WHAT YOU WILL DO: From the entries that follow, copy exactly the lines beginning at the line holding "- Squash Vic Executive" and continuing through the line holding "Racquetball Victoria Executive".
(THE DATA)
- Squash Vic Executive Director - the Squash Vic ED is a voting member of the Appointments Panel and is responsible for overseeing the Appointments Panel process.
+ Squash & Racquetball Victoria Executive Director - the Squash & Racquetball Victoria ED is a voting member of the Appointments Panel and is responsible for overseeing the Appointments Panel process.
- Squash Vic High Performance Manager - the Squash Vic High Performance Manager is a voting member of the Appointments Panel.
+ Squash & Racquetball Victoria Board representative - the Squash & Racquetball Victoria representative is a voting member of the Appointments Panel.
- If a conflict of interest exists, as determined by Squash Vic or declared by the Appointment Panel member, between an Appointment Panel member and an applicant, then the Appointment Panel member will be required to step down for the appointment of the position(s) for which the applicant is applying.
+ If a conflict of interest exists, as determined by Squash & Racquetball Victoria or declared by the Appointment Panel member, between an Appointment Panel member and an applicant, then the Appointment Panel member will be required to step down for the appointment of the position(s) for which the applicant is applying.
(End THE DATA)
(THE DATA)
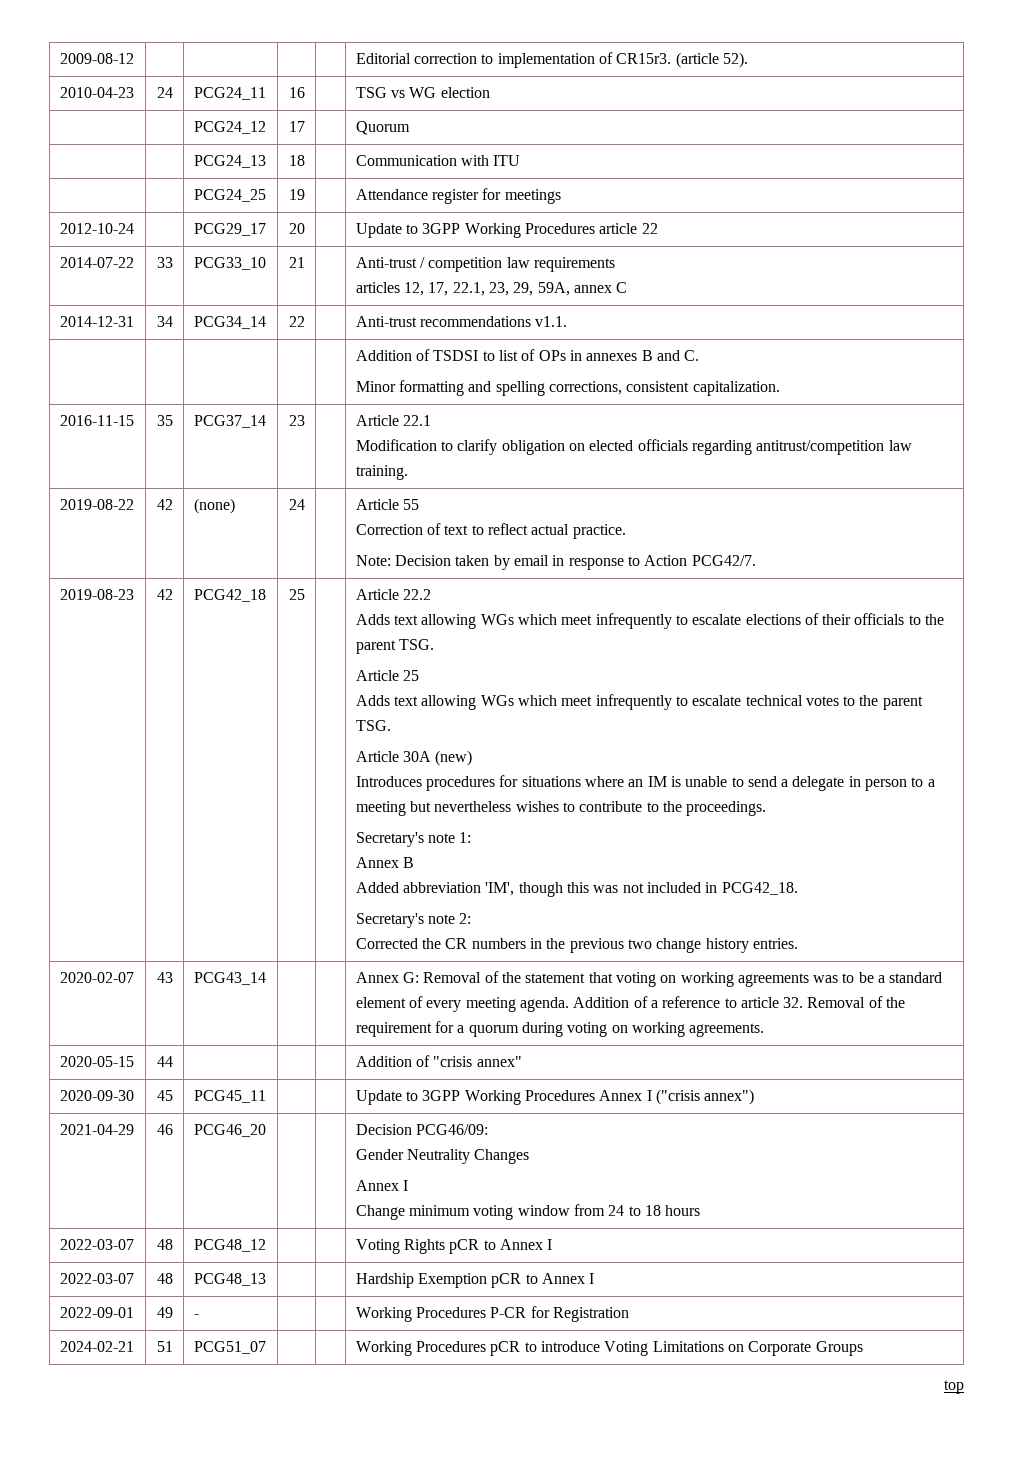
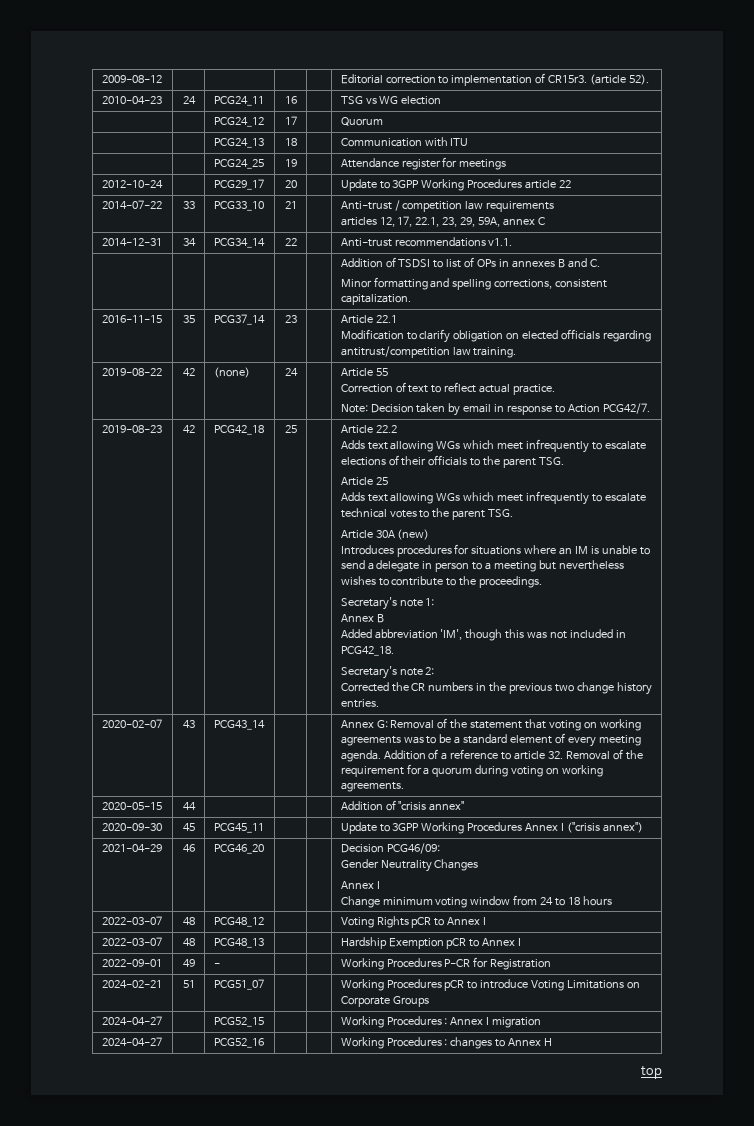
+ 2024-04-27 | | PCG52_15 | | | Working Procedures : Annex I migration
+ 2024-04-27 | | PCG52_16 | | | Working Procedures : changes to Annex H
(End THE DATA)
REPLY TO THE TASK:
- Squash Vic Executive Director - the Squash Vic ED is a voting member of the Appointments Panel and is responsible for overseeing the Appointments Panel process.
+ Squash & Racquetball Victoria Executive Director - the Squash & Racquetball Victoria ED is a voting member of the Appointments Panel and is responsible for overseeing the Appointments Panel process.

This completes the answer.